Monday, July 12, 2010

Finding Leaks in Ruby Apps with Eclipse Memory Analyzer

After my post on Browsing Memory the JRuby Way, one commenter and several other folks suggested I actually show using Eclipse MAT with JRuby. So without further ado...

The Eclipse Memory Analyzer, like many Eclipse-based applications, starts up with a "for dummies" page linking to various actions.



The most interesting use of MAT is to analyze a heap dump in a bit more interactive way than with the "jhat" tool.
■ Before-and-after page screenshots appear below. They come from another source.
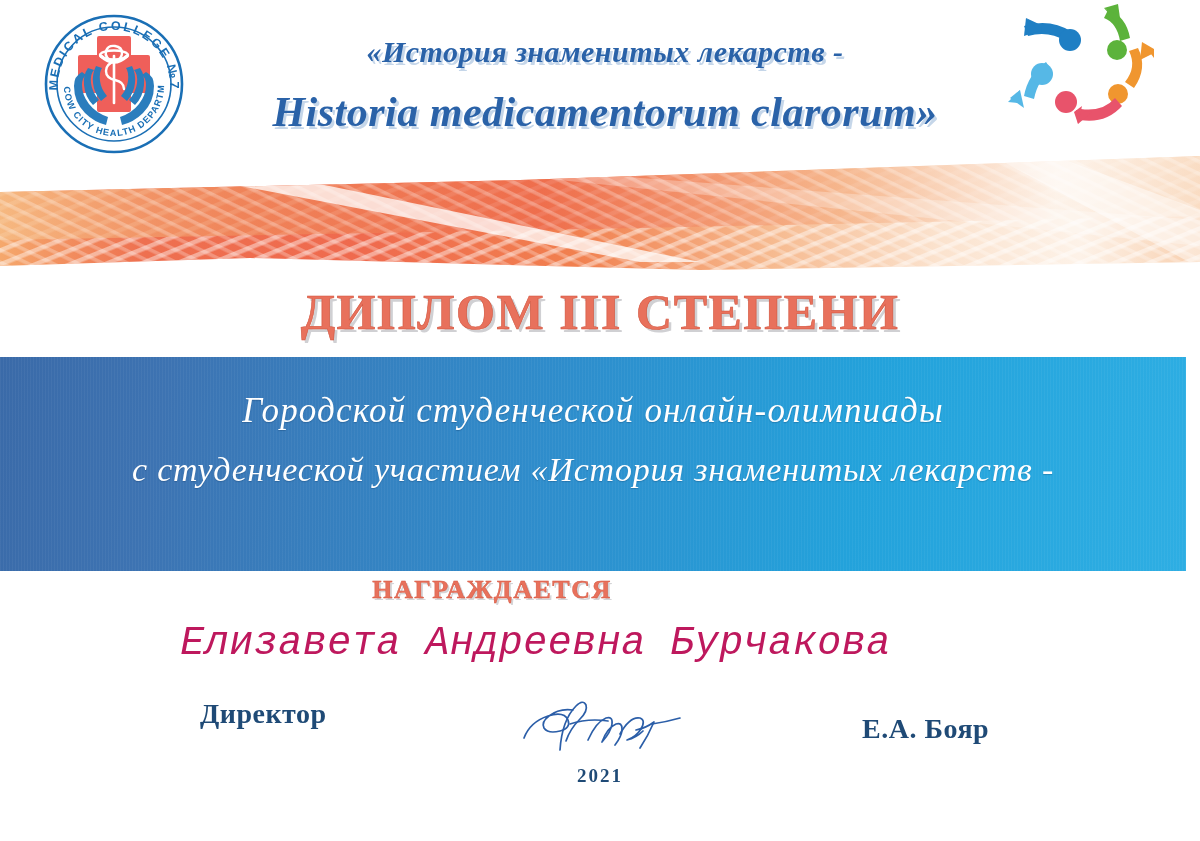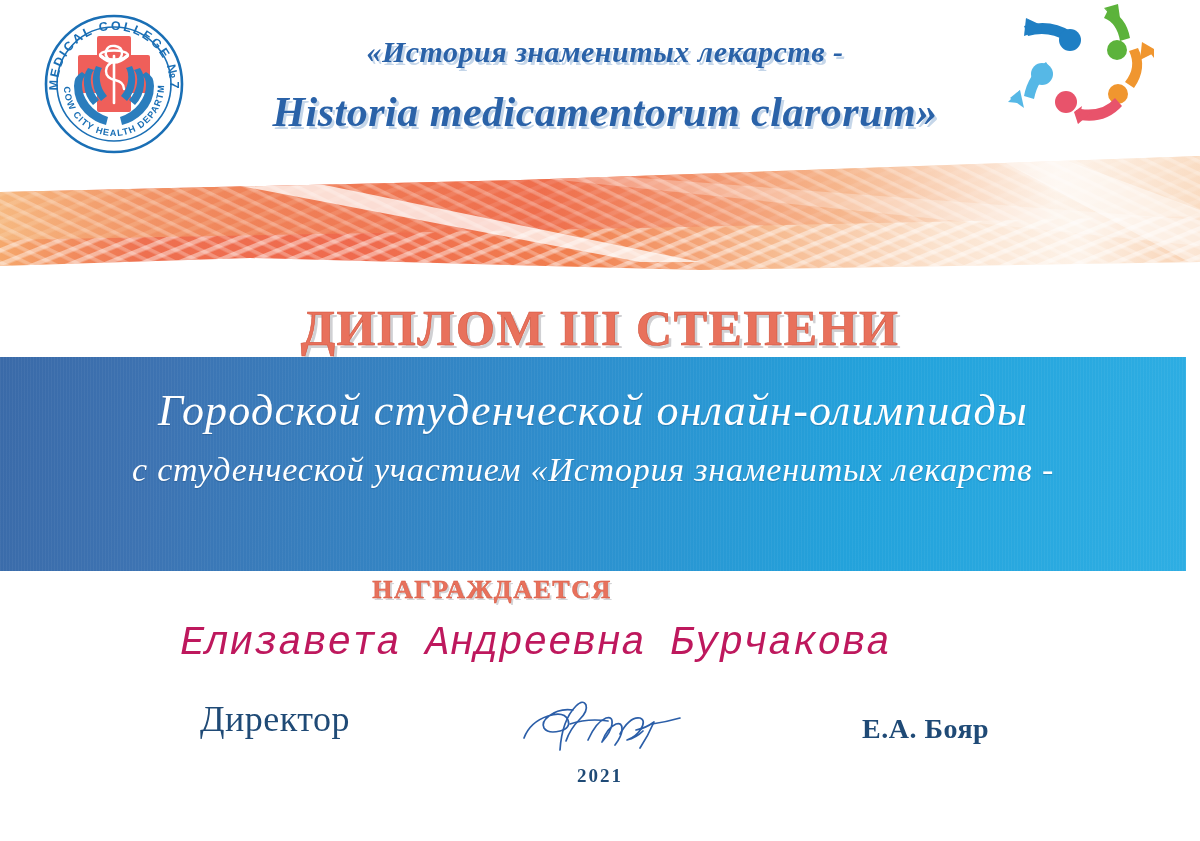--- a/index.html
+++ b/index.html
@@ -41,7 +41,7 @@
 
   
   .diploma-title{
-    position:absolute;left:0;top:300px;width:1200px;text-align:center;
+    position:absolute;left:0;top:284px;width:1200px;text-align:center;
     font-family:"Liberation Serif", serif;
     font-weight:bold;font-size:50px;line-height:56px;
     letter-spacing:1.5px;

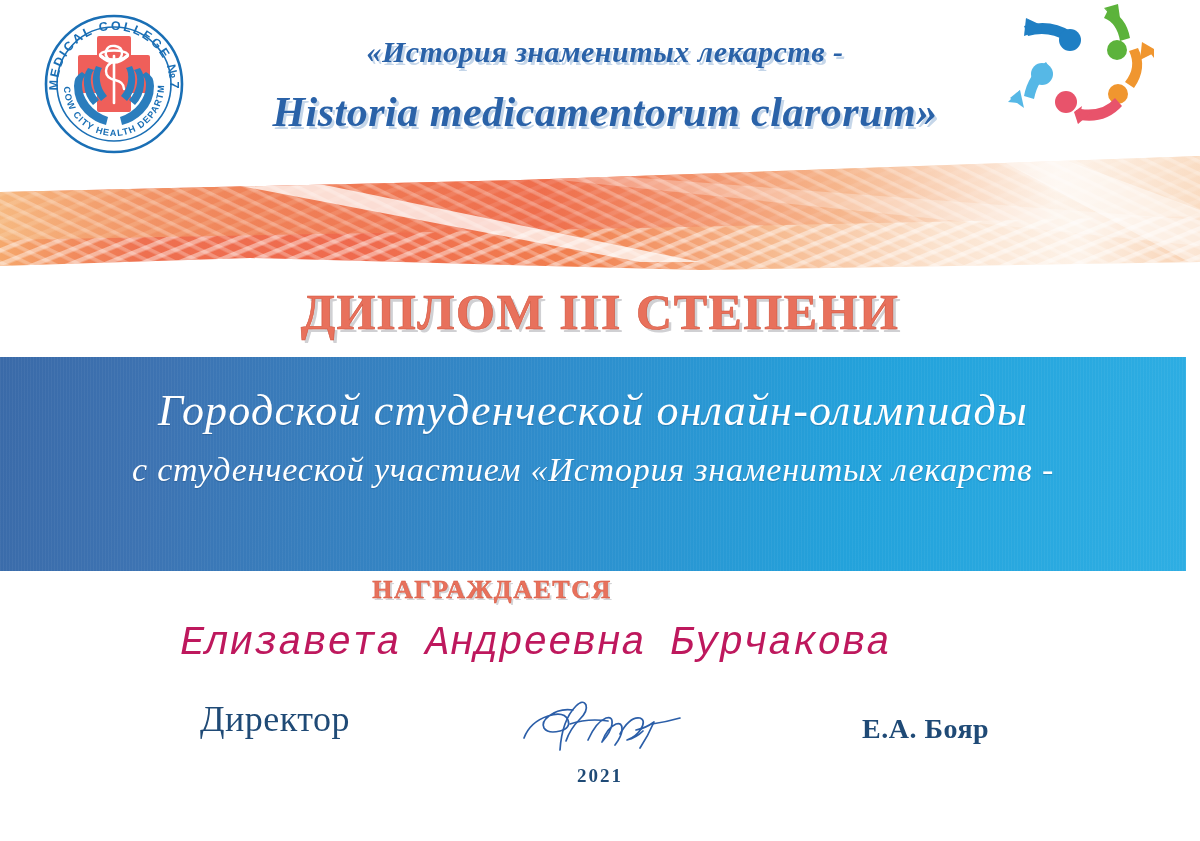--- a/index.html
+++ b/index.html
@@ -68,7 +68,7 @@
     font-style:italic;
     text-shadow:0 1px 1px rgba(0,40,80,0.25);
   }
-  .bt1{font-size:44px;line-height:40px;margin-top:34px;letter-spacing:1.2px;}
+  .bt1{font-size:35px;line-height:40px;margin-top:34px;letter-spacing:1.2px;}
   .bt2{font-size:34px;line-height:42px;margin-top:18px;letter-spacing:0.8px;}
   .bt3{font-size:34px;line-height:42px;margin-top:4px;letter-spacing:0.5px;}
 

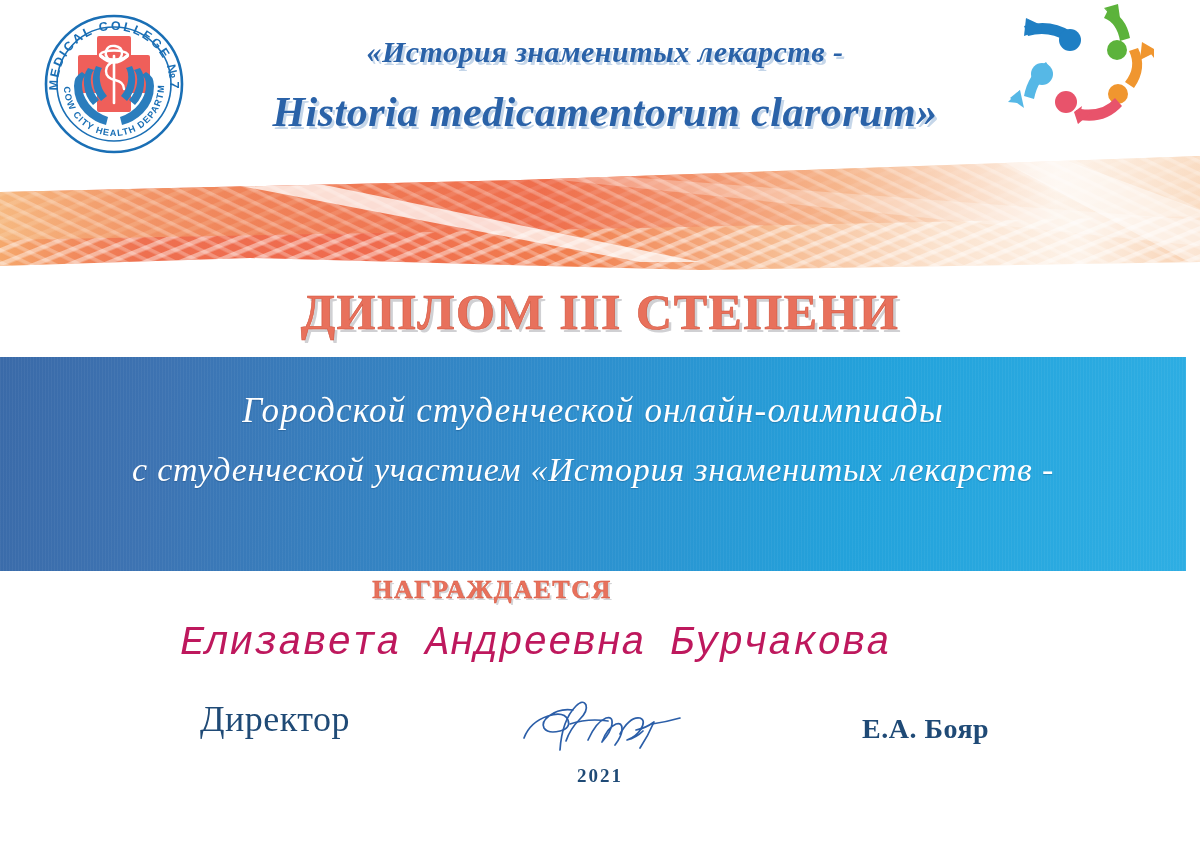--- a/index.html
+++ b/index.html
@@ -93,7 +93,7 @@
   .sig-title{
     position:absolute;left:200px;top:0;
     font-family:"Liberation Serif", serif;
-    font-weight:normal;font-size:36px;color:#1f4a76;letter-spacing:0.5px;
+    font-weight:bold;font-size:28px;color:#1f4a76;letter-spacing:0.5px;
   }
   .sig-name{
     position:absolute;left:862px;top:15px;

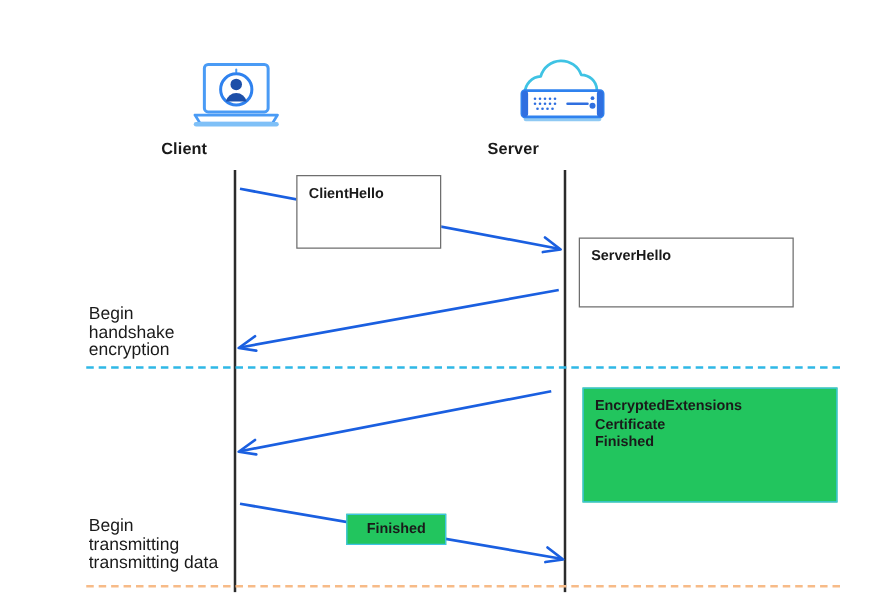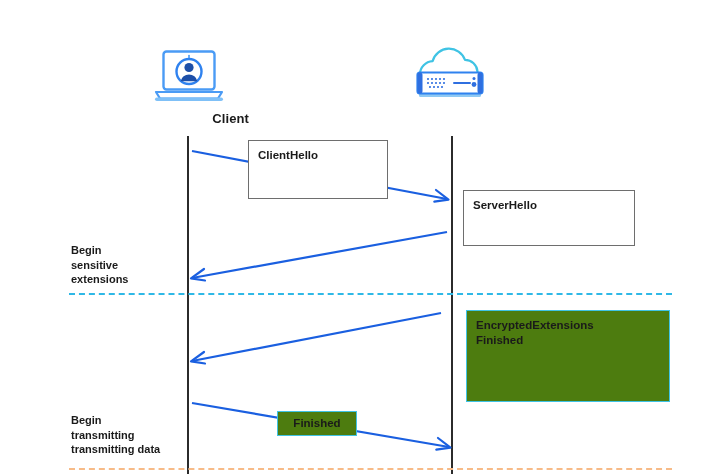--- a/index.html
+++ b/index.html
@@ -25,7 +25,7 @@
     font-size: 13px;
     font-weight: bold;
     color: #1a1a1a;
-    text-align: right;
+    text-align: left;
     white-space: nowrap;
     letter-spacing: .1px;
   }

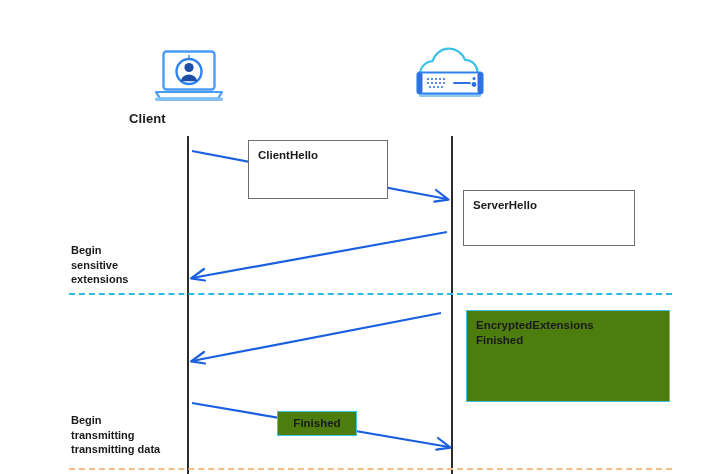--- a/index.html
+++ b/index.html
@@ -149,6 +149,7 @@
       <circle cx="70" cy="40.5" r="2.4" fill="#2f6fe0"></circle>
     </svg>
   </div>
+  <div class="actor-label" style="left:390px; top:111px; width:120px;">Server</div>
 
   <div class="lifeline" style="left:187px; top:136px; height:338px;"></div>
   <div class="lifeline" style="left:451px; top:136px; height:338px;"></div>

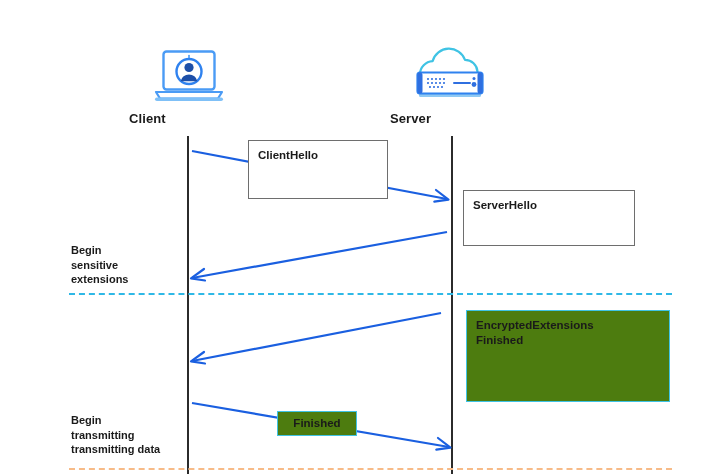--- a/index.html
+++ b/index.html
@@ -177,7 +177,7 @@
     </g>
   </svg>
 
-  <div class="msgbox" style="left:248px; top:140px; width:140px; height:59px;">
+  <div class="msgbox" style="left:237px; top:140px; width:116px; height:59px;">
     <span class="ttl">ClientHello</span>
   </div>
 

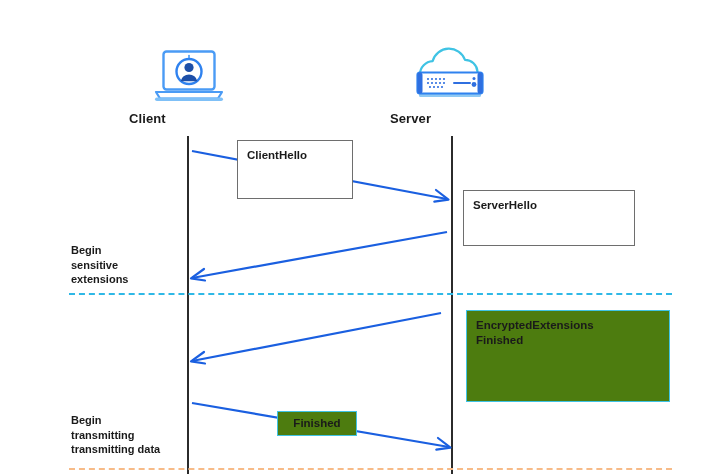--- a/index.html
+++ b/index.html
@@ -62,9 +62,9 @@
   
   .stage-label {
     position: absolute;
-    font-size: 11px;
+    font-size: 14px;
     line-height: 14.5px;
-    font-weight: bold;
+    font-weight: normal;
     color: #1a1a1a;
   }
 

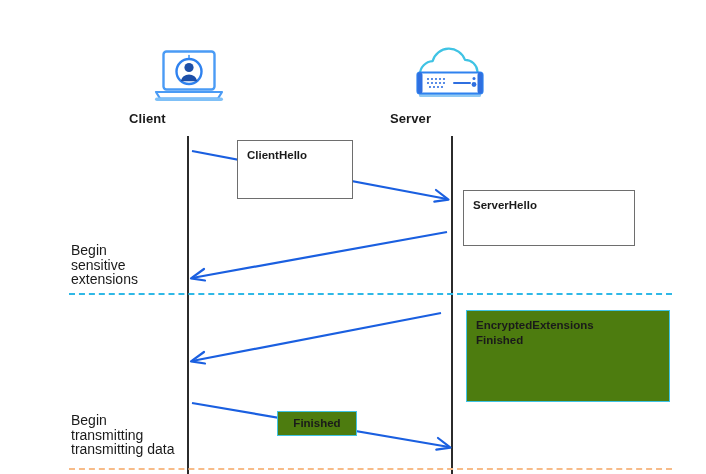--- a/index.html
+++ b/index.html
@@ -196,7 +196,7 @@
 
   <div class="stage-label" style="left:71px; top:243px; width:110px;">
     <span>Begin</span><br>
-    <span>sensitive</span><br>
+    <span>handshake</span><br>
     <span>extensions</span>
   </div>
 

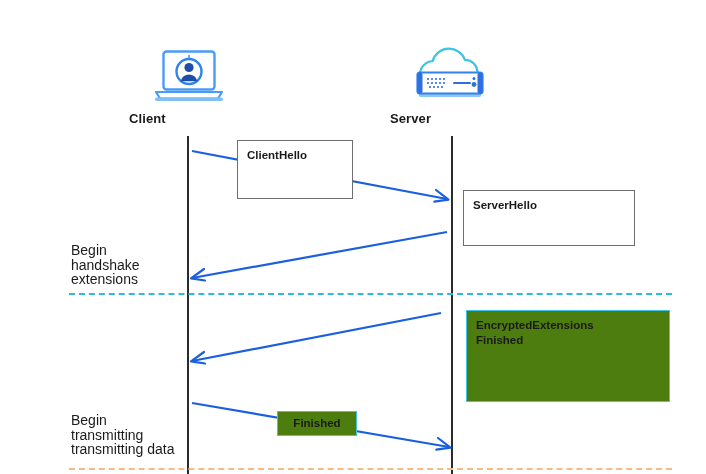--- a/index.html
+++ b/index.html
@@ -197,7 +197,7 @@
   <div class="stage-label" style="left:71px; top:243px; width:110px;">
     <span>Begin</span><br>
     <span>handshake</span><br>
-    <span>extensions</span>
+    <span>encryption</span>
   </div>
 
   <div class="stage-label" style="left:71px; top:413px; width:115px;">

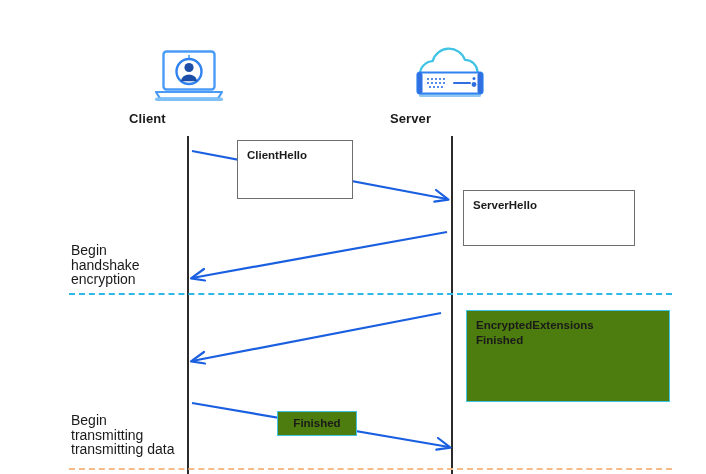--- a/index.html
+++ b/index.html
@@ -50,7 +50,7 @@
     border: 1px solid #6e6e6e;
   }
   .msgbox.cyan {
-    background: #4d7c0f;
+    background: #22c55e;
     border: 1.5px solid #3fc3e4;
   }
   .msgbox .ttl {

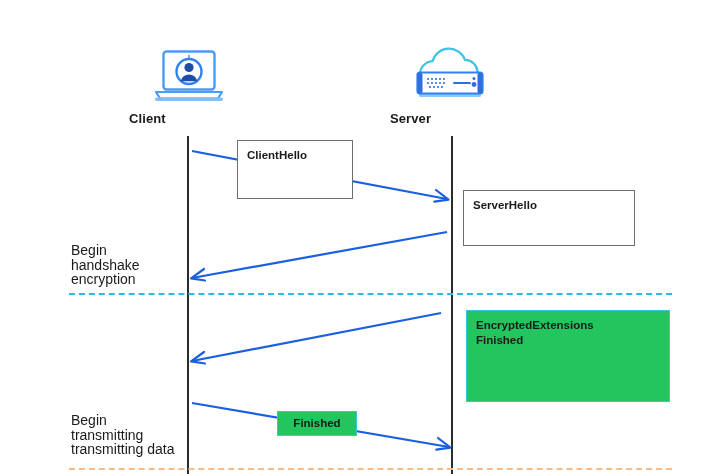--- a/index.html
+++ b/index.html
@@ -187,6 +187,7 @@
 
   <div class="msgbox cyan" style="left:466px; top:310px; width:204px; height:92px;">
     <span class="ttl">EncryptedExtensions</span>
+    <span class="ttl">Certificate</span>
     <span class="ttl">Finished</span>
   </div>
The analysis supports the "jmap" dump format, so we'll proceed to get a jmap dump of a "leaky" Rails application.

I've added this controller to a simple application:

class LeakyController < ApplicationController
class MyData
def initialize(params)
@params = params
end
end

LEAKING_ARRAY = {}
def index
LEAKING_ARRAY[Time.now] = MyData.new(params)
render :text => "There are #{LEAKING_ARRAY.size} elements now!"
end
end


Some genius has decided to save all recent request parameters into a constant on the LeakyController, keyed by time, wrapped in a custom type, and never cleaned out. Perhaps this was done temporarily for debugging, or perhaps we have a moron on staff. Either way, we need to find this problem and fix it.

We'll run this application and crank 10000 requests through the /leaky index, so the final request should output "There are 10000 elements now!"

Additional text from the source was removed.